229 views Asked by At

I want to cluster my indexed data in solr. Each solr document contains the following fields : id, title, url.

I have read solr 7.7 docs and the clustering algorithm mentioned there is applied only to the search result of each single query. And my need is a full index clustering based on the document title.

Anyone could help?

2

There are 2 answers

2
Stanislaw Osinski On BEST ANSWER

As far as I'm aware, there's no out-of-the-box plugin for clustering the whole Solr index.

If you have some background in machine learning, have a look at Apache Mahout, it should be suitable for clustering a dataset of this size. Alternatively, there's a commercially-licensed Carrot2 spin-off we develop called Lingo4G, which is designed for clustering large collections of text. In both cases, however, there is no direct integration with Solr -- you'd need to handle the integration on your own.

0
rscavilla On

Results clustering was removed in solr 8.x.
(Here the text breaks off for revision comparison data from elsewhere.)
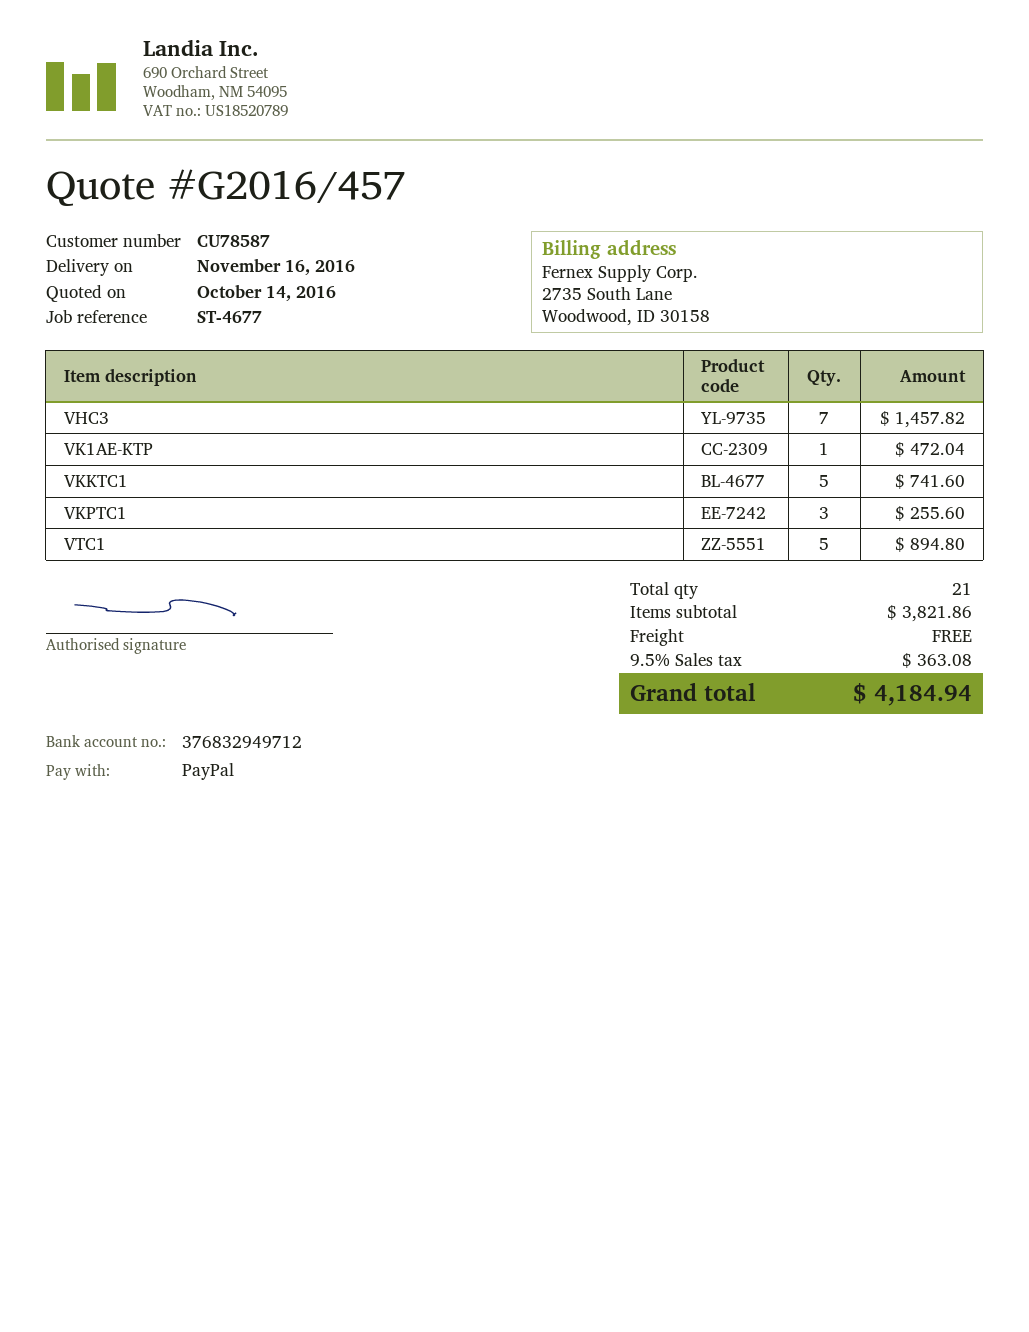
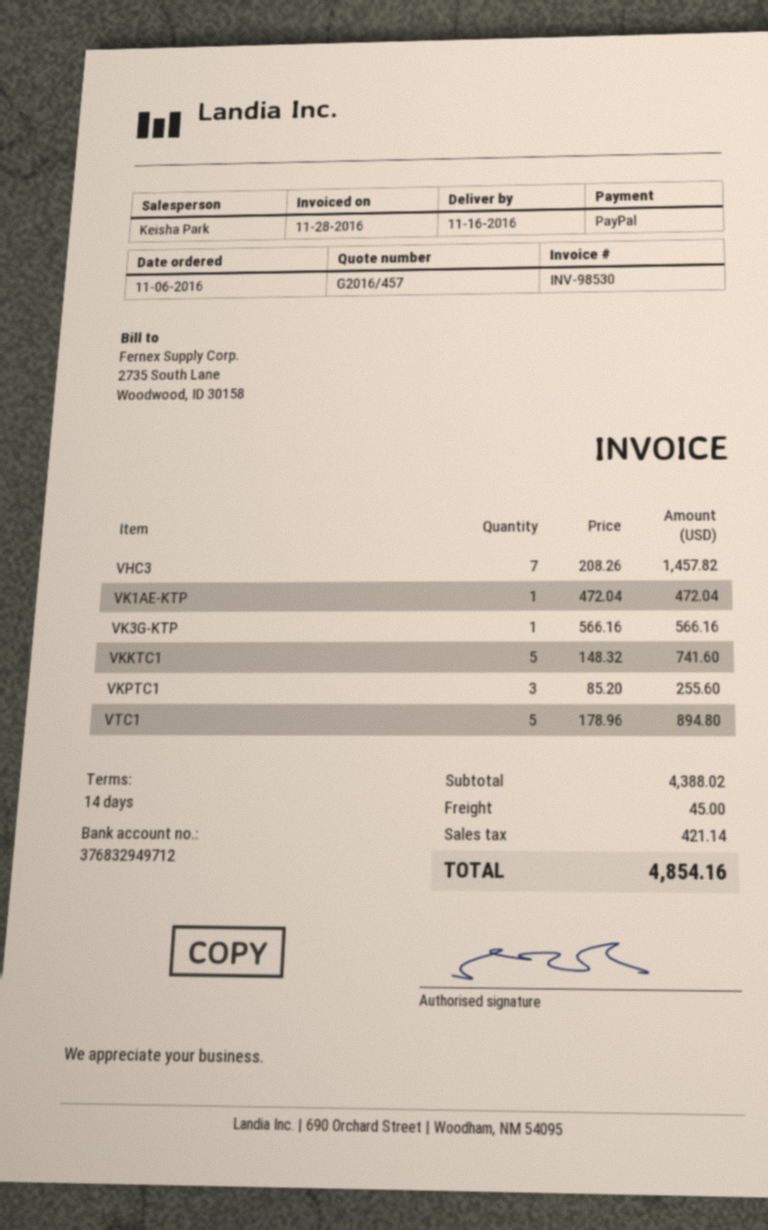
VK3G-KTP: none -> 1 for 566.16
subtotal: 3821.86 -> 4388.02
shipping: 0.00 -> 45.00
tax: 363.08 -> 421.14
total: 4184.94 -> 4854.16

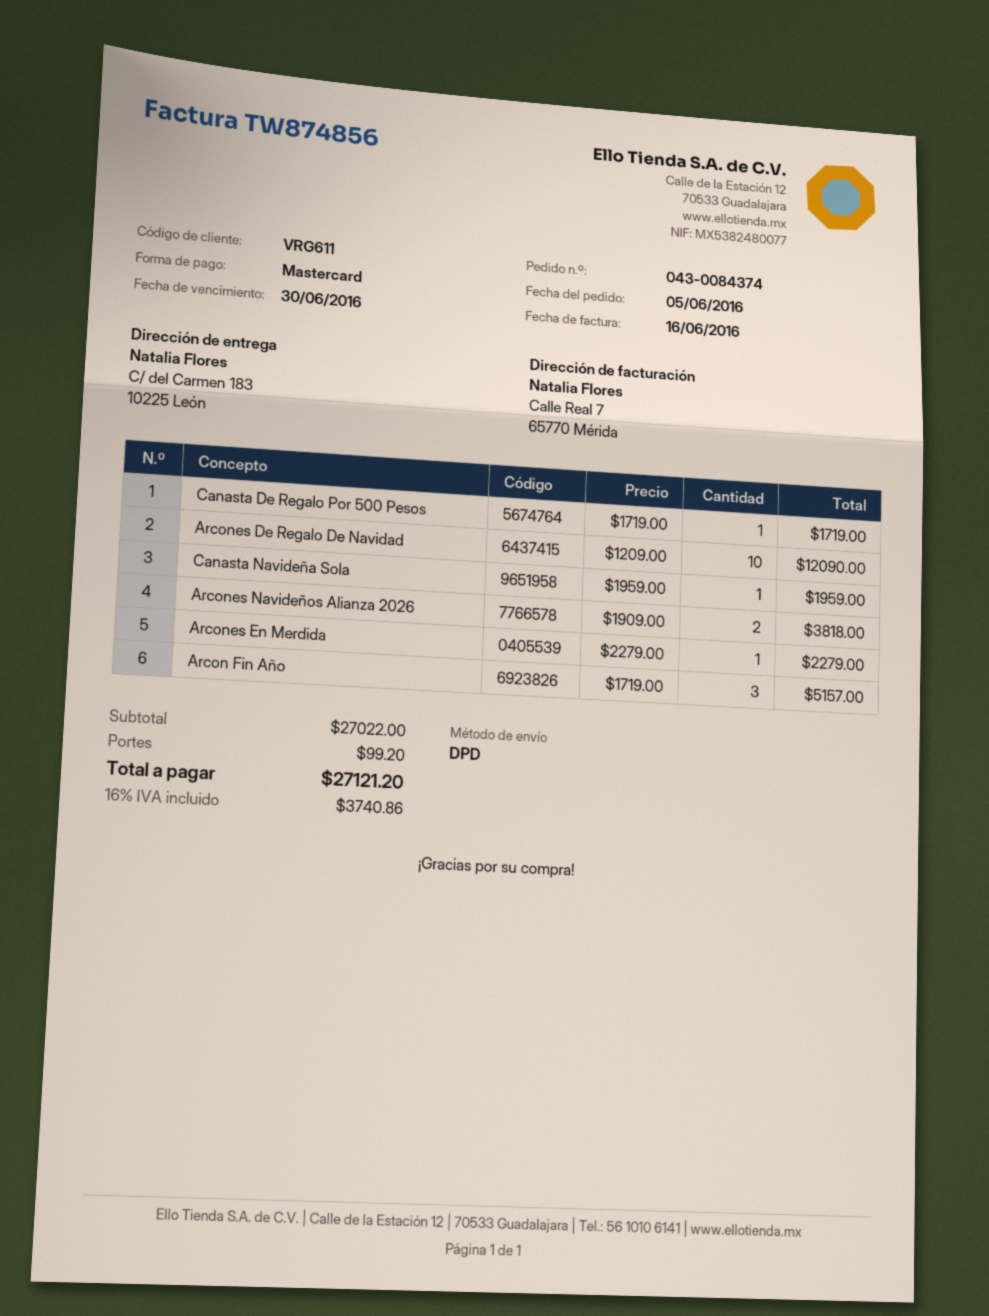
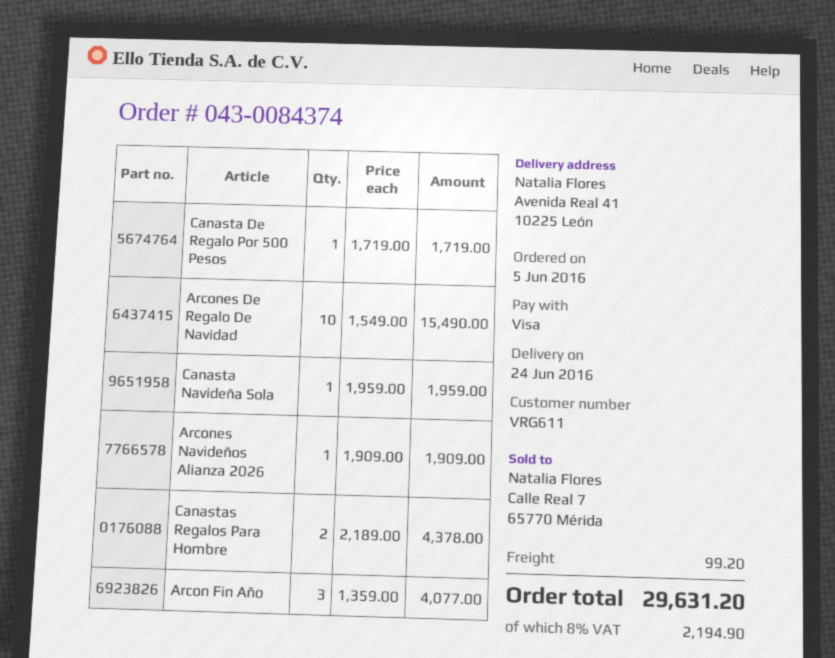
payment method: Mastercard -> Visa
ship to: C/ del Carmen 183, 10225 León -> Avenida Real 41, 10225 León
Arcones De Regalo De Navidad: 10 x 1209.00 = 12090.00 -> 10 x 1549.00 = 15490.00
Arcones Navideños Alianza 2026: 2 x 1909.00 = 3818.00 -> 1 x 1909.00 = 1909.00
Arcones En Merdida: 1 x 2279.00 = 2279.00 -> none
Arcon Fin Año: 3 x 1719.00 = 5157.00 -> 3 x 1359.00 = 4077.00
Canastas Regalos Para Hombre: none -> 2 x 2189.00 = 4378.00
tax: 16% = 3740.86 -> 8% = 2194.90
total: 27121.20 -> 29631.20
The reason sited on the solr website was “The search results clustering contrib (Carrot2) has been removed from 8.x Solr due to lack of Java 1.8 compatibility in the dependency that provides online clustering of search results.”

Here is how I got it to work on JVM 11. All necessary files can be downloaded from this Github repo!

  1. Follow the instructions for installing the clustering contrib: https://solr.apache.org/guide/8_1/result-clustering.html
  2. Add solr-clustering-8.7.0.jar to /solr-8.x.x/dist directory (I tested this jar up to Solr version 8.11.1)
  3. Create /solr-8.x.x/contrib/clustering directory and copy the files in marked for contrib
  4. restart solr

Tested with java 11